_Data for analysis_

====

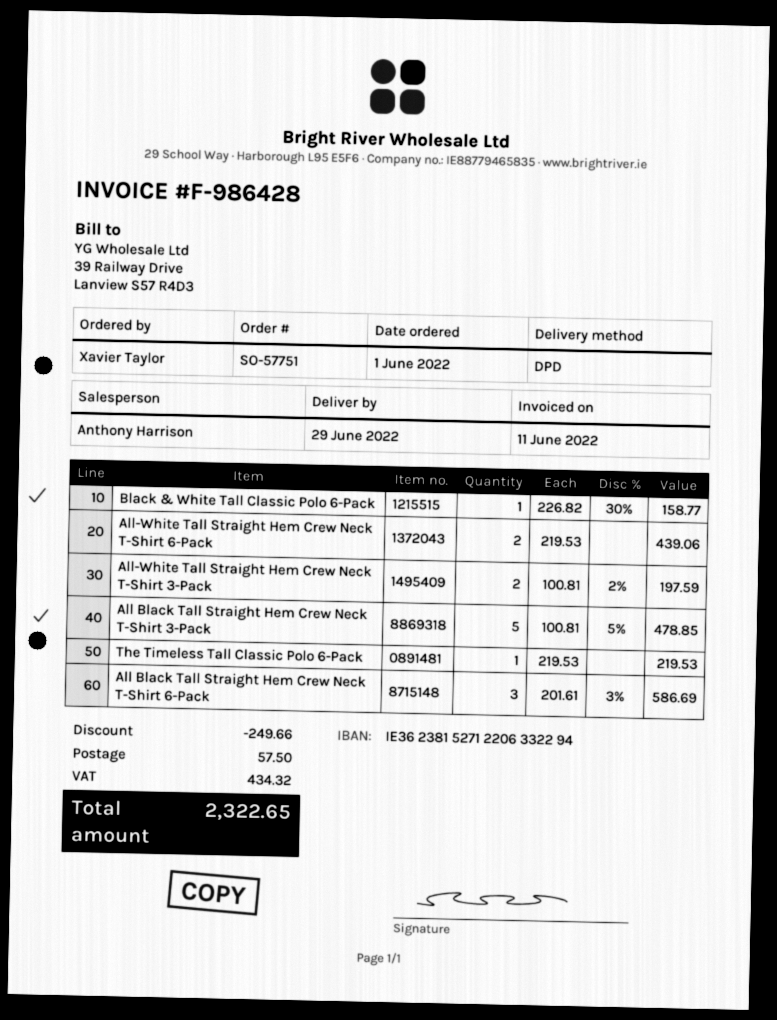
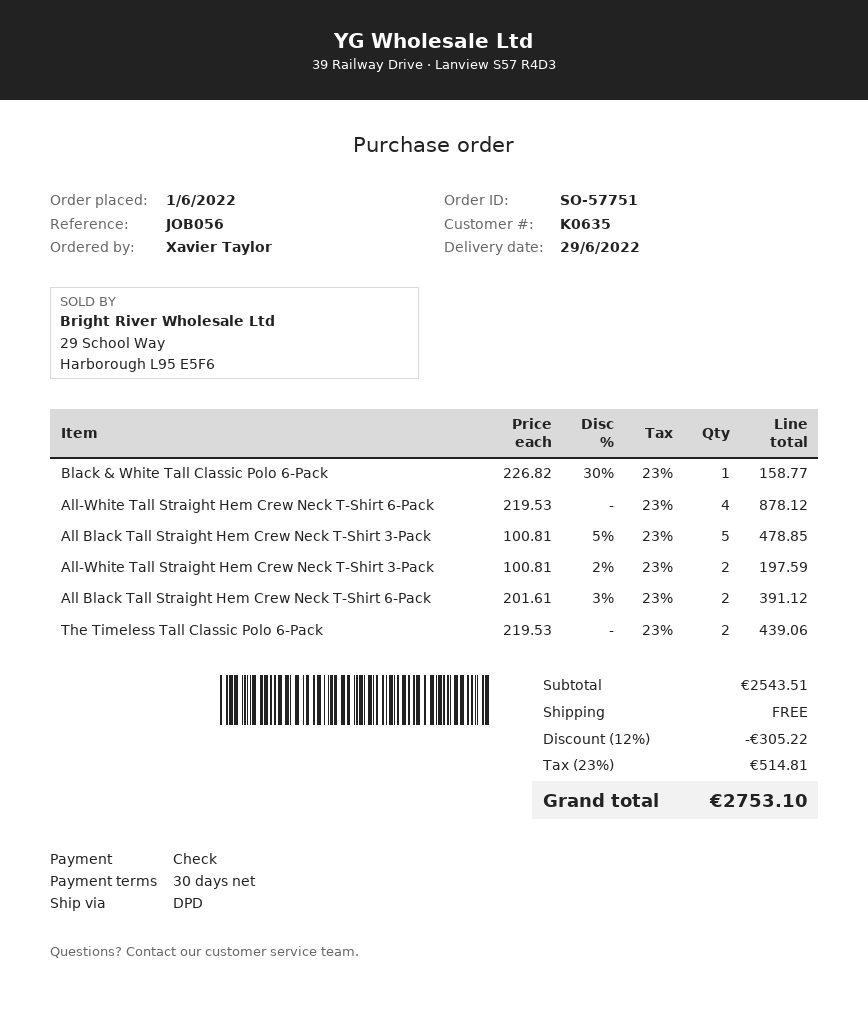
All-White Tall Straight Hem Crew Neck T-Shirt 6-Pack: 2 x 219.53 = 439.06 -> 4 x 219.53 = 878.12
The Timeless Tall Classic Polo 6-Pack: 1 x 219.53 = 219.53 -> 2 x 219.53 = 439.06
All Black Tall Straight Hem Crew Neck T-Shirt 6-Pack: 3 x 201.61 - 3% = 586.69 -> 2 x 201.61 - 3% = 391.12
discount: 249.66 -> 305.22
shipping: 57.50 -> 0.00
tax: 434.32 -> 514.81
total: 2322.65 -> 2753.10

====

_What to work on_
Write out every line of the preceding listing that contains "Straight".

_Expected answer_
All-White Tall Straight Hem Crew Neck T-Shirt 6-Pack: 2 x 219.53 = 439.06 -> 4 x 219.53 = 878.12
All Black Tall Straight Hem Crew Neck T-Shirt 6-Pack: 3 x 201.61 - 3% = 586.69 -> 2 x 201.61 - 3% = 391.12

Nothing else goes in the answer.